À
Laurent Fabius,
Ministère des affaires étrangères et du développement international, 🧭Gouvernement Valls 2 •
10 mars 2015Mme Catherine Coutelle attire l'attention de M. le ministre des affaires étrangères et du développement international sur la situation de nombreuses femmes victimes de violences physiques et sexuelles, de viols, enlevées lors de rapts, mariées de force, parfois vendues et mises en esclavage par les groupes terroristes Daech et Boko Haram, principalement en Syrie, en Irak, au Mali et au Nigéria. Un rapport d'Amnesty international, publié en décembre 2014, fait état de centaines de femmes et de jeunes filles âgées de 14, 15 ans, parfois plus jeunes, victimes de l'esclavage sexuel de Daech. Les femmes Yézédies, en Irak, sont particulièrement visées par ces crimes sexuels de masse, qui constituent pour les terroristes une véritable « arme de guerre » et de terreur contre cette minorité kurde. Cette situation dramatique a également été dénoncée en octobre 2014 par la Mission des Nations Unies en Irak (UNAMI) et le bureau du Haut-commissaire aux droits de l'Homme des Nations unies, affirmant dans un rapport que les violations des droits humains en Irak sont « apparemment systématiques et étendues » et incluent « des attaques visant directement des civils et des infrastructures civiles, des exécutions et autres meurtres ciblés de civils, des enlèvements, des viols et d'autres formes d'abus sexuels et physiques contre des femmes et des enfants, le recrutement forcé d'enfants ». Alors que l'ONU a statué en 2008, considérant les violences sexuelles comme élément constitutif d'un génocide et que l'esclavage sexuel est reconnu comme crime contre l'humanité par le Statut de Rome de 1998, les violences envers les femmes continuent de faire rage, comme nous l'ont montré les enlèvements successifs de lycéennes par les islamistes de « Boko Haram » dans le nord-est du Nigeria.
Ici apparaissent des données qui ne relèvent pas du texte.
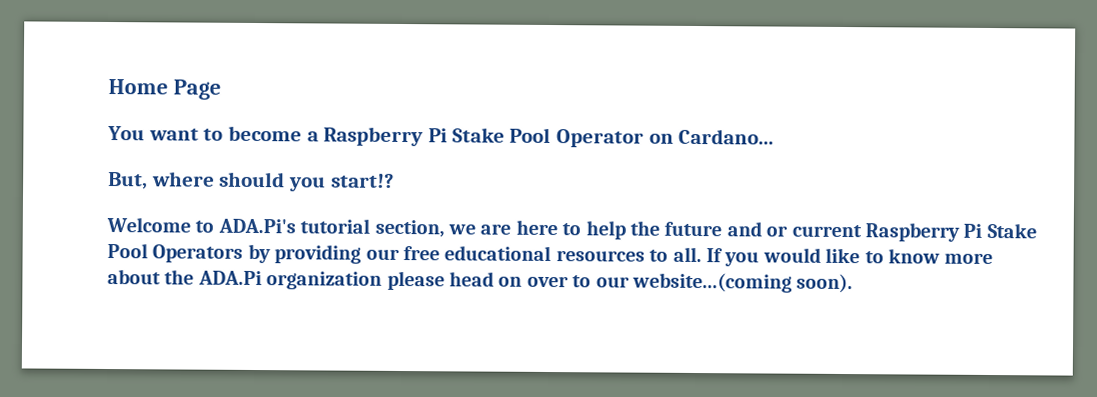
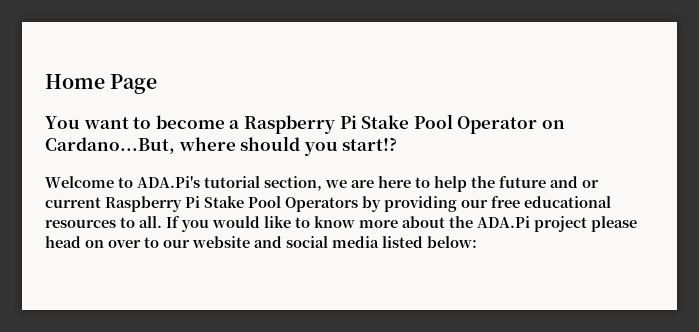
- You want to become a Raspberry Pi Stake Pool Operator on Cardano...
- But, where should you start!?
+ You want to become a Raspberry Pi Stake Pool Operator on Cardano...But, where should you start!?
- If you would like to know more about the ADA.Pi organization please head on over to our website...(coming soon).
+ If you would like to know more about the ADA.Pi project please head on over to our website and social media listed below:

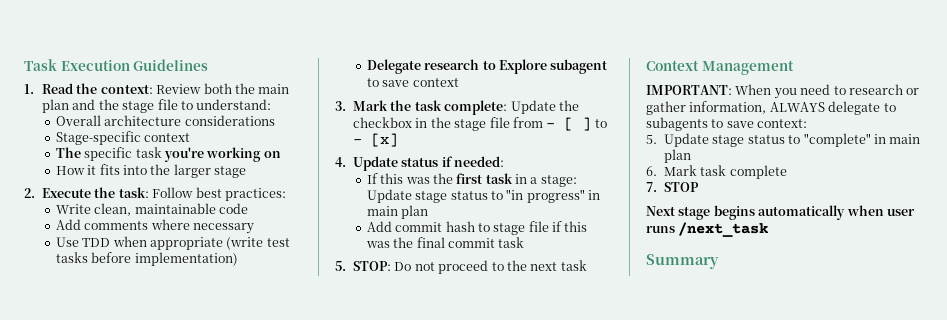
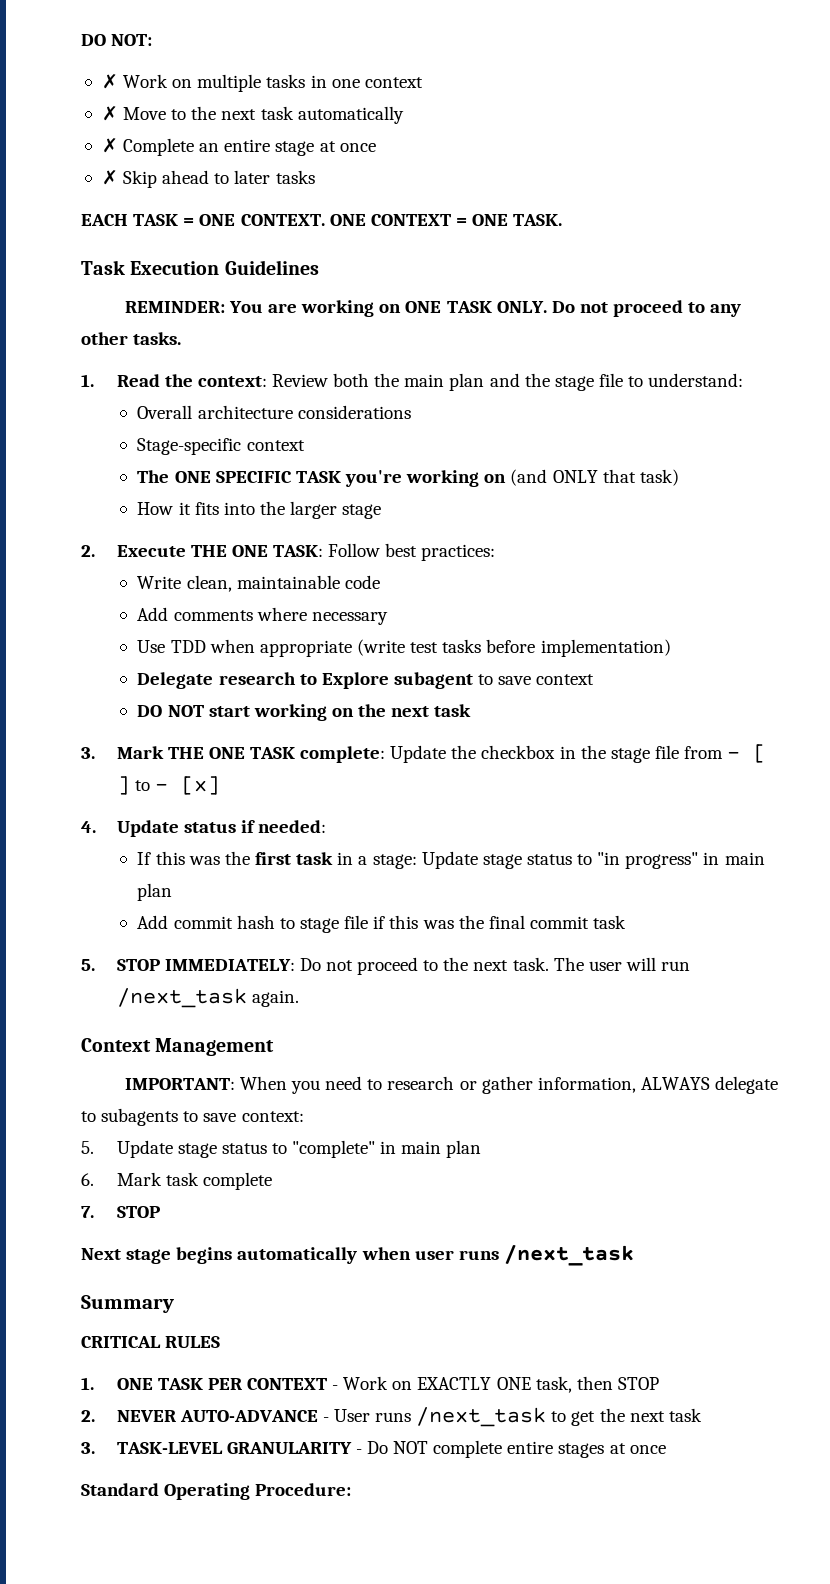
+ DO NOT:
+ ✗ Work on multiple tasks in one context
+ ✗ Move to the next task automatically
+ ✗ Complete an entire stage at once
+ ✗ Skip ahead to later tasks
+ EACH TASK = ONE CONTEXT. ONE CONTEXT = ONE TASK.
  Task Execution Guidelines
+ REMINDER: You are working on ONE TASK ONLY. Do not proceed to any other tasks.
- The specific task you're working on
+ The ONE SPECIFIC TASK you're working on (and ONLY that task)
- 2. Execute the task: Follow best practices:
+ 2. Execute THE ONE TASK: Follow best practices:
+ DO NOT start working on the next task
- 3. Mark the task complete: Update the checkbox in the stage file from - [ ] to - [x]
+ 3. Mark THE ONE TASK complete: Update the checkbox in the stage file from - [ ] to - [x]
- 5. STOP: Do not proceed to the next task
+ 5. STOP IMMEDIATELY: Do not proceed to the next task. The user will run /next_task again.
+ CRITICAL RULES
+ 1. ONE TASK PER CONTEXT - Work on EXACTLY ONE task, then STOP
+ 2. NEVER AUTO-ADVANCE - User runs /next_task to get the next task
+ 3. TASK-LEVEL GRANULARITY - Do NOT complete entire stages at once
+ Standard Operating Procedure:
En Irak et en Syrie, des centaines de femmes seraient toujours détenues par Daech. La communauté internationale ne peut rester indifférente au sort de ces victimes. C'est pourquoi elle lui demande de bien vouloir lui indiquer quel rôle la France entend jouer, en particulier auprès des instances internationales, afin d'assurer la libération des femmes mises en esclavage, d'empêcher de nouveaux enlèvements par les groupes terroristes et de lutter contre les violences sexuelles comme arme de guerre.